I wonder if Lululemon’s co-founder Chip Wilson practices yoga? He seems to be having trouble controlling his mouth these days and perhaps could benefit from the practice. Just last week, he said that Lululemon pants aren’t for all women. “They just don't work for some women’s bodies,” he said, as his wife looked on, her jaw tight, her forehead furrowed. She probably wanted to tell him to shut up. But he was having none of that. Instead he rambled on.

I suppose his explanation was meant to enlighten us about ongoing problems with the transparent nature of the fabric used to make the Lululemon yoga pant. He provided no new information, and only showed us yet again how proficient he is at dodging responsibility. Don’t think he fooled anyone, though.

When the transparency issue came up several months ago, Lululemon blamed their new manufacturer. Lululemon’s hands were clean. But then you have to ask yourself, wasn’t it Lululemon who made the decision to change manufacturers? And isn’t quality assurance Lululemon’s responsibility? So who dropped the ball? Who chose the new manufacturer? And why? No doubt it was to save a buck.
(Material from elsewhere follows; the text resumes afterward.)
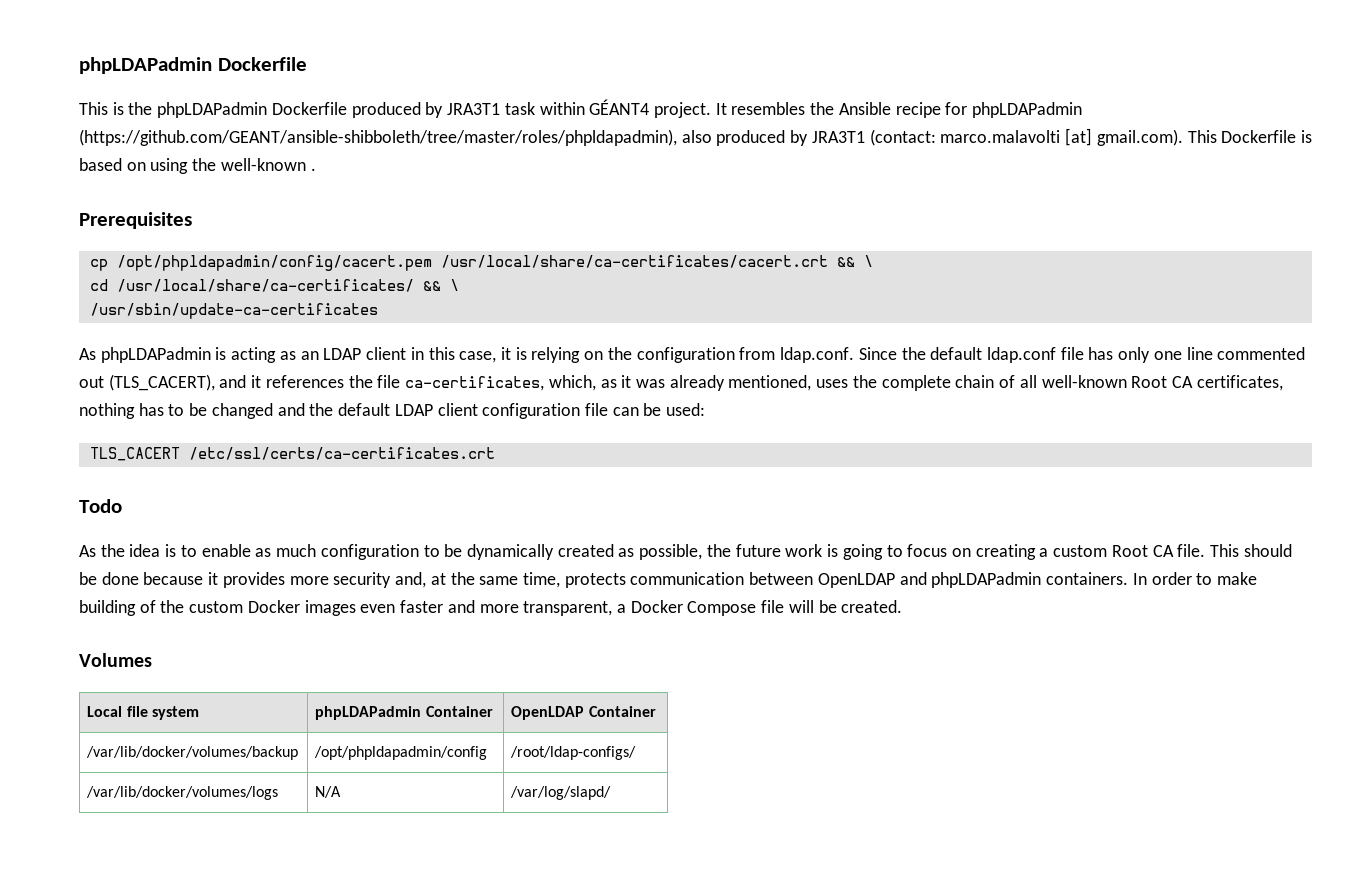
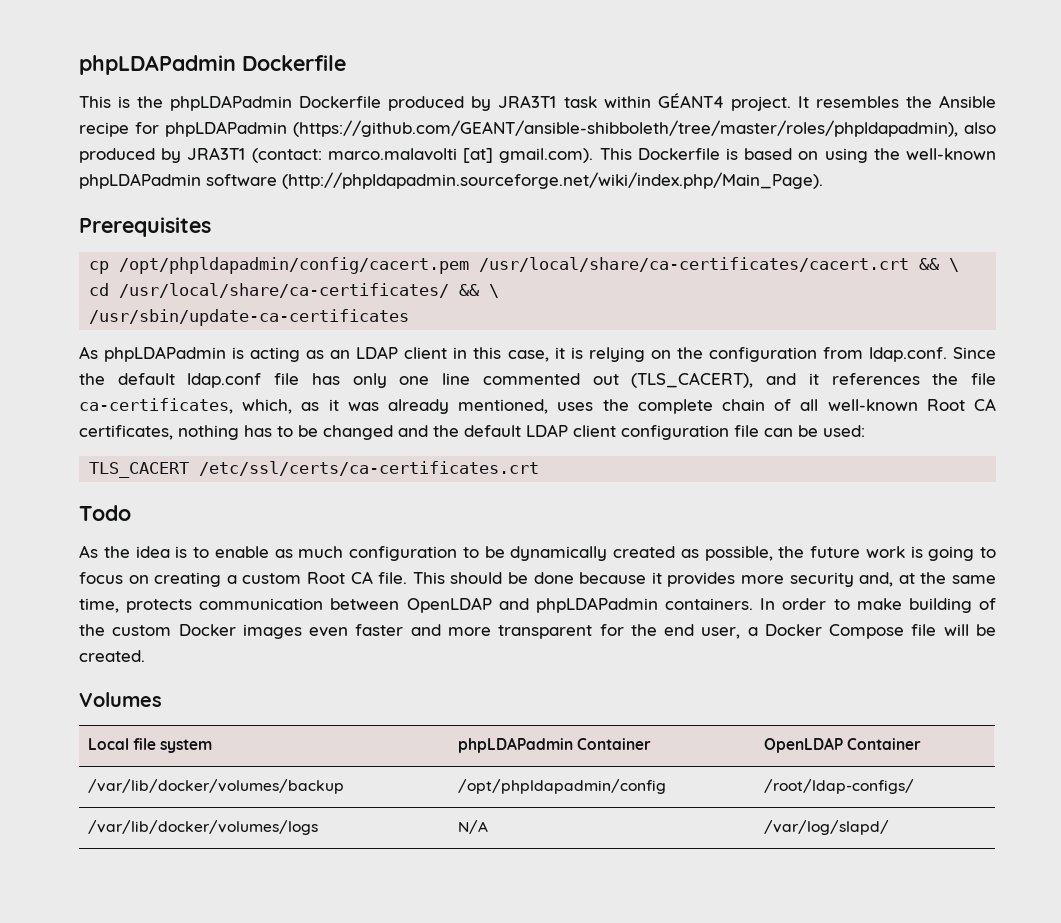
[310,168,316,171] . -> [79,172,823,189] phpLDAPadmin software (http://phpldapadmin.sourceforge.net/wiki/index.php/Main_Page).
[523,601,613,616] transparent, -> [498,624,741,639] transparent for the end user,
With Mr. Wilson’s new revelations, it appears he has found someone else to blame for his company’s troubles. His customers. Yes, the very people who have made him successful. Now there’s a sound business decision. His defective pants are our fault, or rather the fault of our derrières and thighs.

Maybe the pants aren’t for everyone. I don’t know. I don’t wear Lululemon mostly because I boycott Canadian companies who find it too easy to outsource manufacturing to far away countries with questionable business and employee health and safety practices, and then don’t bother to provide any oversight. But, I digress. My point is: a customer makes up her own mind about what fits her best and what to buy. And she does so in good faith expecting the money she shells out ($98 plus tax for yoga pants) will be commensurate with high quality.

So how about holding up your end of the bargain, Lululemon? What do you think, Mr. Wilson? Possible? Or not?

Whatever they decide to do, you won’t see me in Lululemon. I can’t support a company that refuses to take responsibility for their actions. And besides I don’t do business with people I don’t respect. This is how I practice my own mind and body well being.